* _WHAT THE TASK REQUIRES_
All of the data below must be reproduced word for word, but without its images.

'''

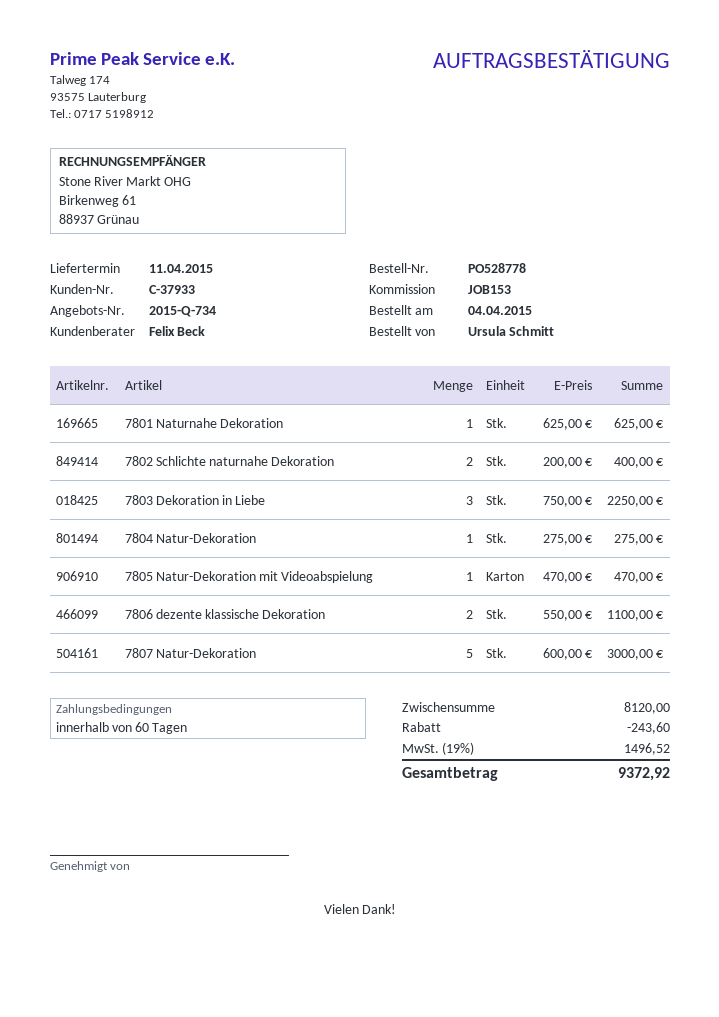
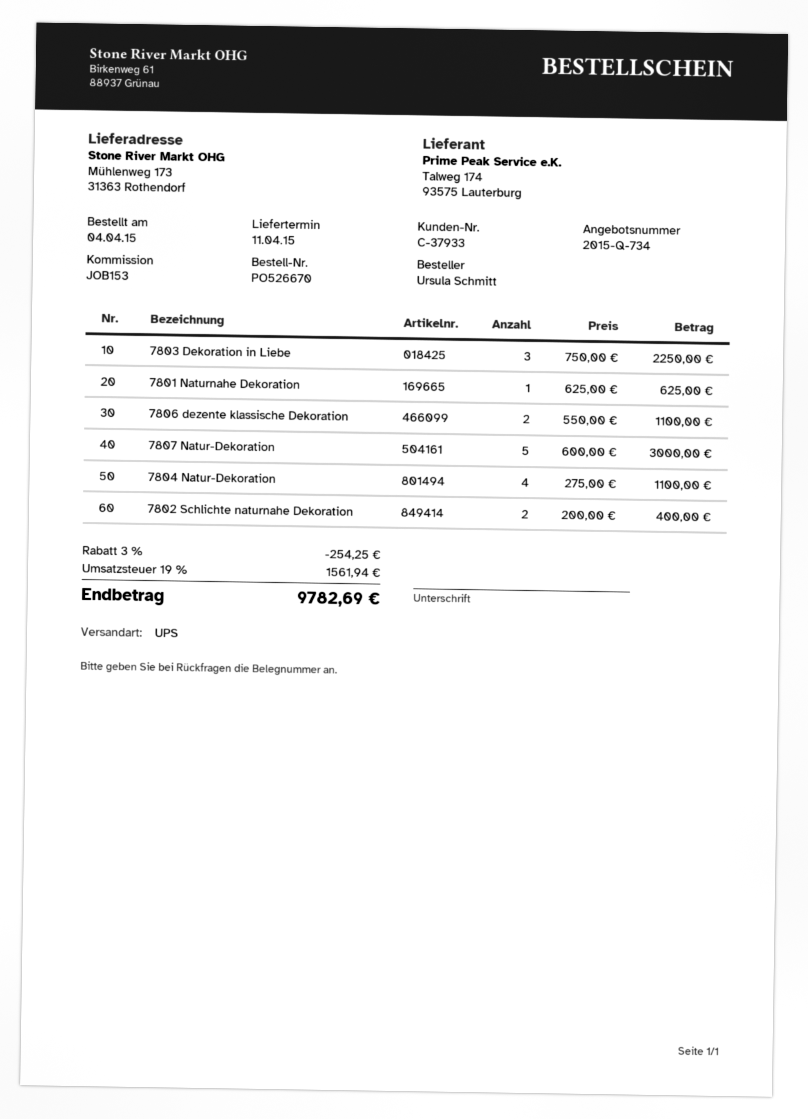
order number: PO528778 -> PO526670
7804 Natur-Dekoration: 1 x 275.00 = 275.00 -> 4 x 275.00 = 1100.00
7805 Natur-Dekoration mit Videoabspielung: 1 x 470.00 = 470.00 -> none
discount: 243.60 -> 254.25
tax: 19% = 1496.52 -> 19% = 1561.94
total: 9372.92 -> 9782.69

'''

* _EXPECTED ANSWER_
order number: PO528778 -> PO526670
7804 Natur-Dekoration: 1 x 275.00 = 275.00 -> 4 x 275.00 = 1100.00
7805 Natur-Dekoration mit Videoabspielung: 1 x 470.00 = 470.00 -> none
discount: 243.60 -> 254.25
tax: 19% = 1496.52 -> 19% = 1561.94
total: 9372.92 -> 9782.69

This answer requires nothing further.